By analyzing existing cross correlation between Shinhan BNP Paribas and Shinhan Leverage WTI, you can compare the effects of market volatilities on Shinhan BNP and Shinhan Leverage and check how they will diversify away market risk if combined in the same portfolio for a given time horizon. You can also utilize pair trading strategies of matching a long position in Shinhan BNP with a short position of Shinhan Leverage. Check out your portfolio center. Please also check ongoing floating volatility patterns of Shinhan BNP and Shinhan Leverage.

Diversification Opportunities for Shinhan BNP and Shinhan Leverage

0.21
  Correlation Coefficient

Modest diversification

The 3 months correlation between Shinhan and Shinhan is 0.21. Overlapping area represents the amount of risk that can be diversified away by holding Shinhan BNP Paribas and Shinhan Leverage WTI in the same portfolio, assuming nothing else is changed. The correlation between historical prices or returns on Shinhan Leverage WTI and Shinhan BNP is a relative statistical measure of the degree to which these equity instruments tend to move together. The correlation coefficient measures the extent to which returns on Shinhan BNP Paribas are associated (or correlated) with Shinhan Leverage. Values of the correlation coefficient range from -1 to +1, where. The correlation of zero (0) is possible when the price movement of Shinhan Leverage WTI has no effect on the direction of Shinhan BNP i.e., Shinhan BNP and Shinhan Leverage go up and down completely randomly.

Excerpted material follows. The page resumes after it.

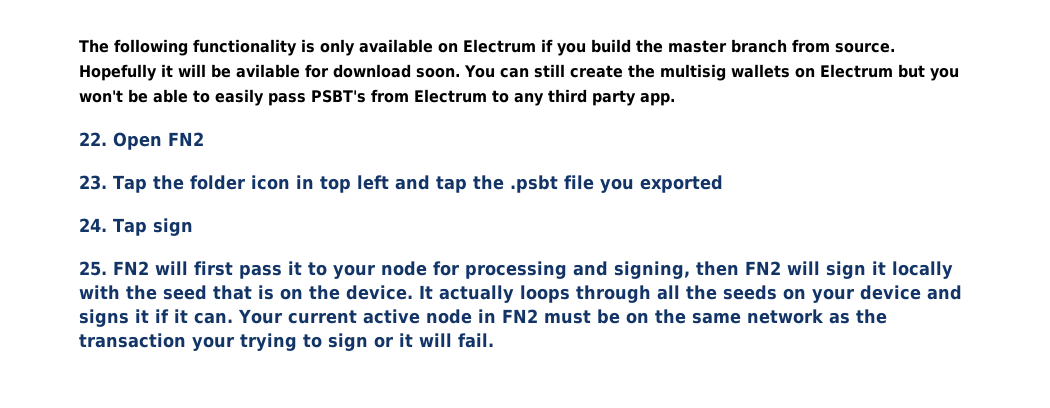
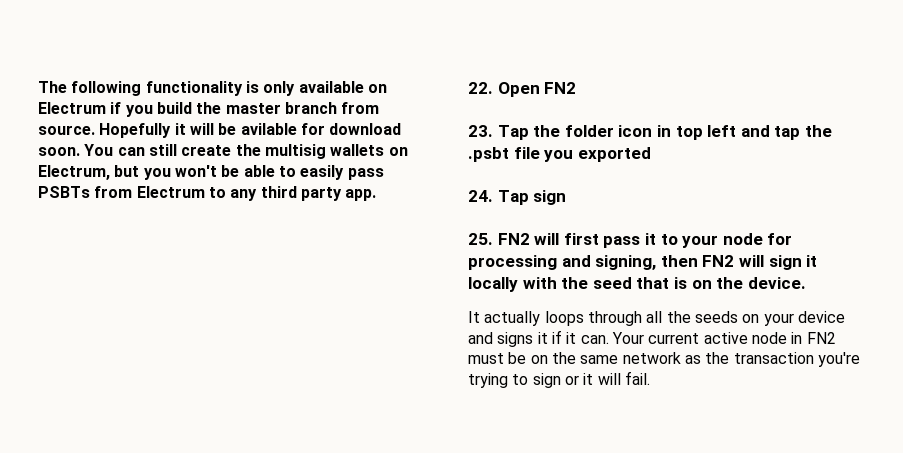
[819,64,893,78] Electrum -> [38,165,110,180] Electrum,
[311,90,366,103] PSBT's -> [38,186,90,198] PSBTs
(413, 292) none -> (806, 283) //
[192,336,234,351] your -> [817,352,860,367] you're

Pair Corralation between Shinhan BNP and Shinhan Leverage

Assuming the 90 days trading horizon Shinhan BNP is expected to generate 7.15 times less return on investment than Shinhan Leverage. But when comparing it to its historical volatility, Shinhan BNP Paribas is 3.82 times less risky than Shinhan Leverage. It trades about 0.25 of its potential returns per unit of risk. Shinhan Leverage WTI is currently generating about 0.47 of returns per unit of risk over similar time horizon. If you would invest  91,400  in Shinhan Leverage WTI on October 22, 2024 and sell it today you would earn a total of  26,400  from holding Shinhan Leverage WTI or generate 28.88% return on investment over 90 days.
Time Period3 Months [change]
DirectionMoves Together 
StrengthVery Weak
Accuracy94.74%
ValuesDaily Returns

Shinhan BNP Paribas  vs.  Shinhan Leverage WTI

 Performance 
       Timeline  
Shinhan BNP Paribas 

Risk-Adjusted Performance

0 of 100

 
Weak
 
Strong
Very Weak
Over the last 90 days Shinhan BNP Paribas has generated negative risk-adjusted returns adding no value to investors with long positions. Despite somewhat strong basic indicators, Shinhan BNP is not utilizing all of its potentials. The current stock price disturbance, may contribute to short-term losses for the investors.
Shinhan Leverage WTI 

Risk-Adjusted Performance

11 of 100

 
Weak
 
Strong
Good
Compared to the overall equity markets, risk-adjusted returns on investments in Shinhan Leverage WTI are ranked lower than 11 (%) of all global equities and portfolios over the last 90 days. Despite somewhat weak basic indicators, Shinhan Leverage sustained solid returns over the last few months and may actually be approaching a breakup point.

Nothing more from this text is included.